The Beach Boys album Brian Wilson considers his favourite
Brian Wilson was operating on a higher wavelength than any other individual for a period. While contrarians may claim otherwise, The Beach Boys peaked artistically with Pet Sounds, which single-handedly changed the scenery of the 1960s, and Wilson believes it to be their best work.
Wilson poured blood, sweat and tears into making Pet Sounds. It was an all-consuming obsession for him, but all the pain was worthwhile in exchange for the final product. Although it wasn’t as immediately successful as some of their previous releases, everybody who listened to it was blown away, and artists began to take influence from the record.
Creating Pet Sounds drove Wilson to the brink, and he even stopped performing live with The Beach Boys because he couldn’t focus on anything else apart from ensuring his creative vision come to life. His plan was simple, according to his wife at the time, Marylin Wilson-Rutherford, who told Rolling Stone in 1976: “He just told me one night, he says, ‘Marilyn, I’m gonna make the greatest album, the greatest rock album ever made’. And he meant it”.

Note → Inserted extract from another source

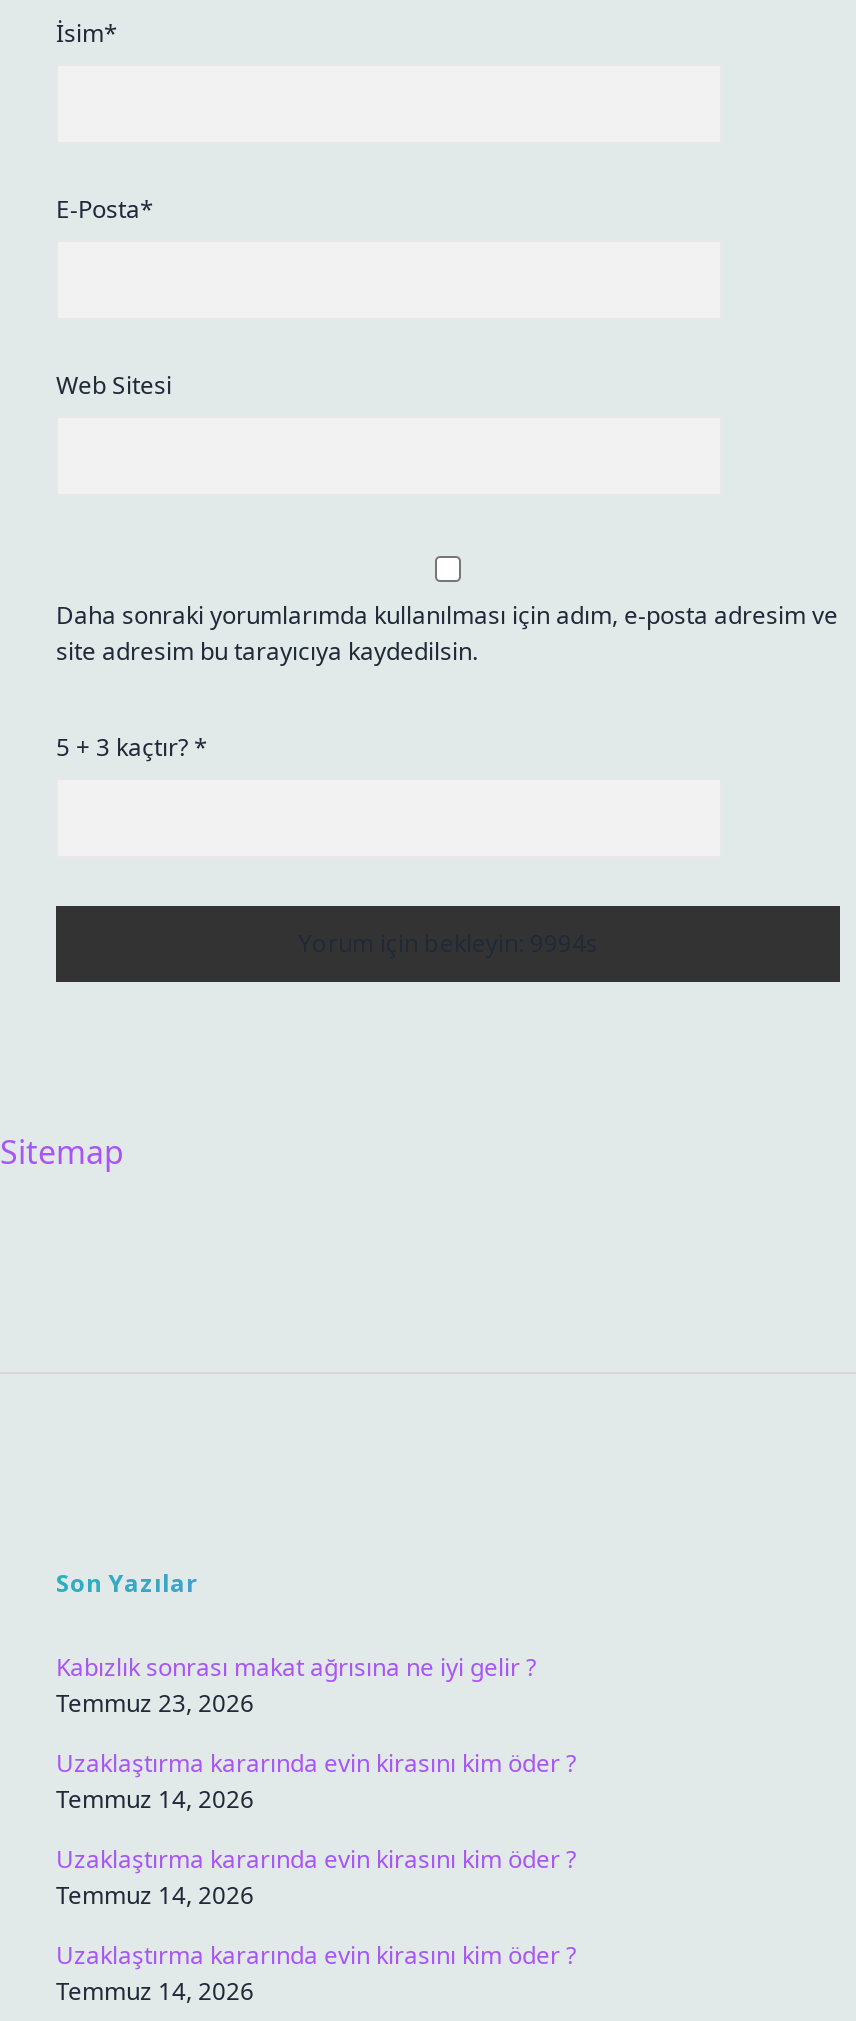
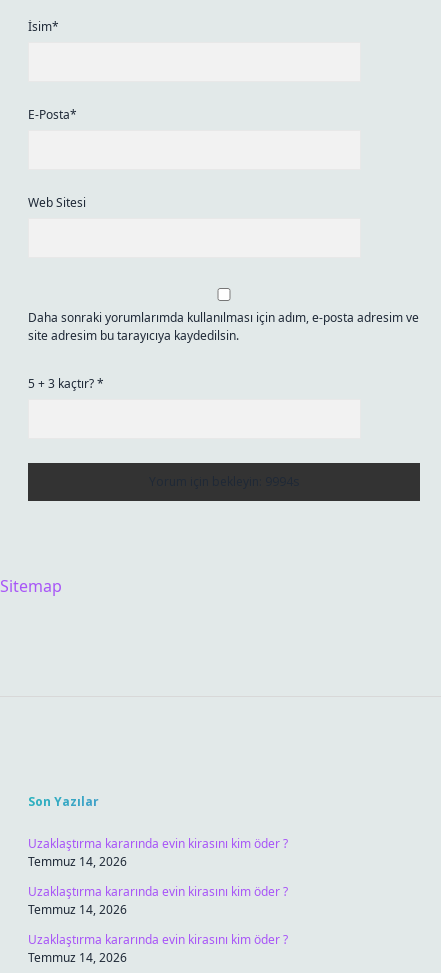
- Kabızlık sonrası makat ağrısına ne iyi gelir ?
- Temmuz 23, 2026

“Boy, he worked his butt off when he was making Pet Sounds,” she remembered. “And I’ll never forget the night that he finally got the final disc, when they finished it, dubbing it down and all that, and he brought the disc home. And he prepared a moment. We went in the bedroom, we had a stereo in the bedroom, and he goes, ‘OK, are you ready?’ But he was really serious — this was his soul in there, you know? And we just lay there alone all night, you know, on the bed, and just listened and cried and did a whole thing. It was really, really heavy”.
The moment of completion when Wilson realised he’d made his dream a reality by successfully pulling off the impossible is a golden memory of a happier time for Wilson-Rutherford. Simultaneously, it adversely affected his sanity as Wilson reached new heights of artistry from that place and recorded an album everybody should own.
Over half a century later, Wilson still feels as proud of Pet Sounds as he did when he first listened to it with Wilson-Rutherford in 1966. In a Spin feature, he championed his Beach Boys 1966 masterpiece as one of the five records he couldn’t live without. Explaining his decision, Wilson eccentrically said: “I love the music…of course…and the album means LOVE”.
After hearing Pet Sounds, Paul McCartney felt he needed to elevate his output to Wilson’s level and responded with Sgt. Pepper’s Lonely Hearts Club Band. “I figure no one is educated musically until they’ve heard Pet Sounds,” he once said of The Beach Boys’ opus. McCartney even described it as “the classic of the century”, which is the crème de la crème of compliments. It’s no wonder Pet Sounds occupies a special place in Wilson’s heart.